Organisational-level test strategies and modern approaches – Some thoughts-in-progress

In a recent role I was given permission to share some of my test strategy work publicly. It was largely generic in nature, given its high-level focus, so I’m pleased to be able to share a bunch of notes that may help others orient to the rapidly-changing landscape. What’s not here, and which I *should* include, is my approach to people leadership. This will hopefully be a work in progress and I will update from time to time. If you have any thoughts or criticisms, I’d love to hear from you either directly or in the comments.

The focus here is to provide helpful strategies in a modern context. If I was running my own company, there would certainly be some differences in approach, but I think this a sensible way to view the world right now.

Test Strategy

Guiding principles

Quality is value to some person (Weinberg).

Thinking about Test Strategy – A mnemonic device

http://www.software-testing.com.au/blog/2016/06/03/tools-for-thinking-about-context-agile-sliders-reimagined/

Context-driven testing – https://context-driven-testing.com/

Tests support development and demonstrate value to stakeholders

Marick’s test quadrants set an expectation that through tests, developers create the ability to make safe change and continuous delivery of value.

http://www.exampler.com/old-blog/2003/08/21.1.html#agile-testing-project-1

Optimising for flow – Test automation is the primary gate on release

Testing will never be perfect and despite best efforts, there will always be bugs. As such, the ability to quickly gain confidence in a change and safely and repeatably take it to production requires appropriate test automation. Skilled, exploratory testing and independent testing provide review and validation of the automation suites.

Test pyramid

The test pyramid provides a strategy for optimising build time, and is incomplete as a discussion of coverage. See http://www.software-testing.com.au/blog/2018/05/10/on-ui-test-automation/ for considerations when optimising feedback and coverage.

Quality is not a slider

Attempting to use quality as a lever to speed delivery leads to unpredictability. We can break quality down into two categories – Internal and external. Internal quality is those aspects of quality that help the team deliver reliably and predictably. External quality is those aspects of quality valued by the purchasers or users of our software. While we can speed delivery by making tradeoffs in external quality as a result of it being primarily visible as scope, the same is not true of internal quality. Logic errors, poor design, poor test suites lead to slower delivery, late detection of errors and more bugs (https://arxiv.org/abs/2203.04374 ).

Traceability

Tracing to specifications is helpful, but not sufficient. Traditional traceability is an unsolved problem due to the many-many relationship between requirements and tests. We gather evidence to show requirements are met and define requirements as relationships and interactions between humans and the world. See https://nap.nationalacademies.org/catalog/11923/software-for-dependable-systems-sufficient-evidence

Testing confidence is achieved through notions of coverage. Coverage is understood with respect to models.
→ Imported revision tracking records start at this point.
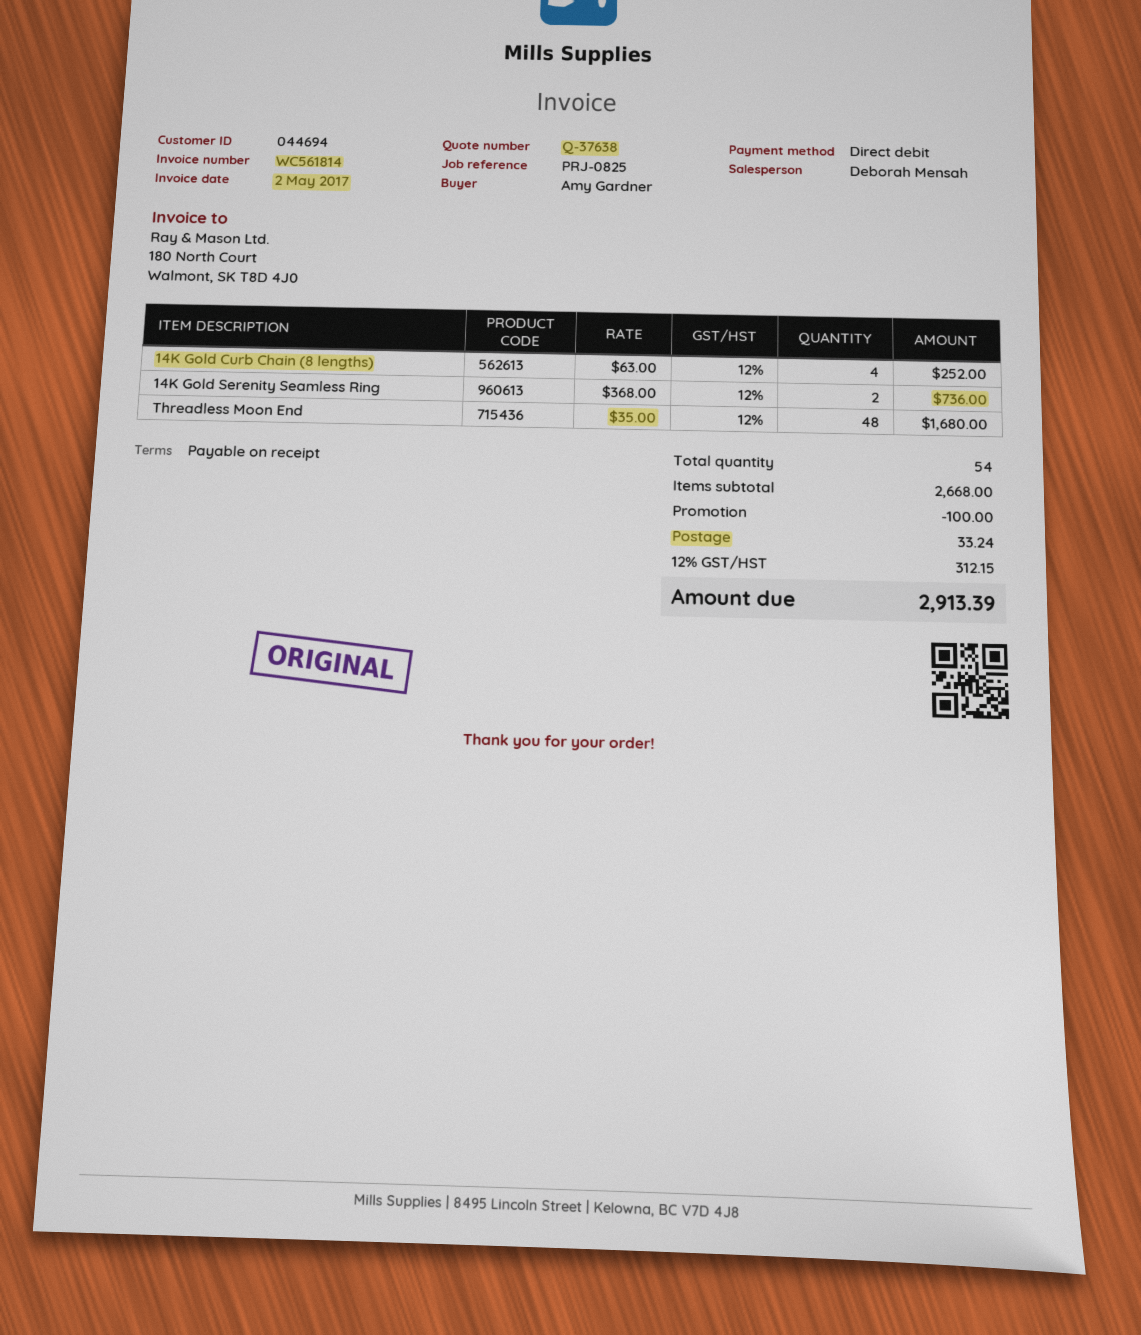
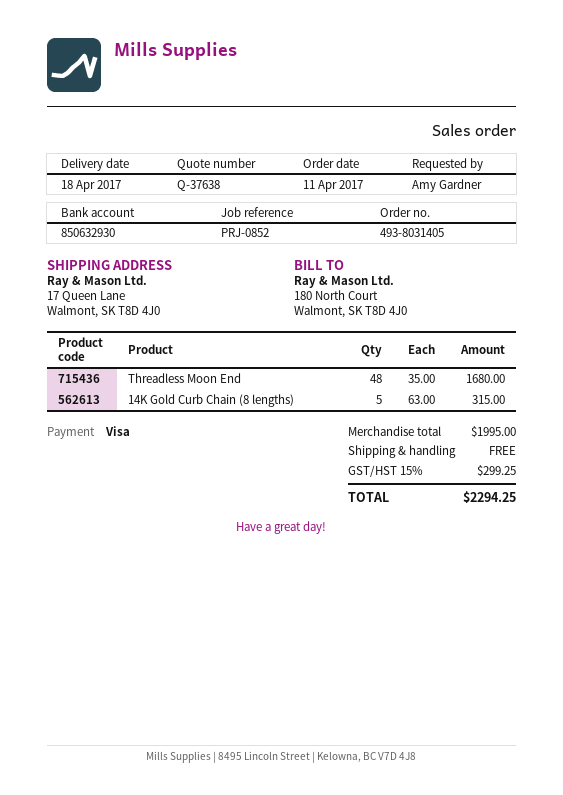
reference: PRJ-0825 -> PRJ-0852
payment method: direct debit -> Visa
14K Gold Curb Chain (8 lengths): 4 x 63.00 = 252.00 -> 5 x 63.00 = 315.00
14K Gold Serenity Seamless Ring: 2 x 368.00 = 736.00 -> none
subtotal: 2668.00 -> 1995.00
discount: 100.00 -> none
shipping: 33.24 -> 0.00
tax: 12% = 312.15 -> 15% = 299.25
total: 2913.39 -> 2294.25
Excellent testing builds confidence through a process of bringing various models into alignment. Models are formal, informal, explicit and tacit. At a minimum, we expect the models to include –

Intent, communicated through clear code.
Corresponding tests that demonstrate compliance with specifications.
Corresponding tests and/or monitoring that demonstrate business capability and stakeholder value.
Architectural risks (performance, security, interfaces) with appropriate coverage.

A list of 101 different coverage models can be found at https://www.researchgate.net/publication/243782285_Software_Negligence_Testing_Coverage

‘Good enough’ quality

Perfect testing is impossible, so we must always apply fallible methods for deciding how much to test and when to stop. “Good enough” testing is the goal, which means that the test approach is defensible in the face of the known risks and other constraints such as time, budget, people and resources. We may certainly make the wrong call, but nobody should be punished for making reasonable decisions based on reasonable efforts to establish “good enough”.

Clear objectives
Quality measures
Risks
Constraints

Independence

Assuming all members of the team have the requisite base level of formal testing skill, independent testers provide value largely through their experience and role-based independent perspective. Independence comes at the expense of flow, and presents another fallible decision we may make when deciding priorities for delivery and quality. Having many different people review and test a change also maximises the probability of finding problems (see Weinberg – https://www.amazon.com/Quality-Software-Management-Systems-Thinking/dp/0932633722).

As a general guideline –

People performing a tester role on critical systems will maximise their independence in order to maximise the likelihood of finding problems. This may manifest as ‘hardening’ or exploratory test windows in integrated staging environments for new features or significant architectural changes. By applying risk-based approaches to testing and prioritising development appropriately, this testing should not need to significantly delay completion of features.
“Bug bashes” and mob testing including people outside the team present a low-cost opportunity for independent perspectives.
Pair/mob programming with regular rotations of pairs is also a strategy for bringing fresh eyes to code and testing, or at least minimising ‘priming’ effects.
Code review should be considered the bare(ly) minimum standard.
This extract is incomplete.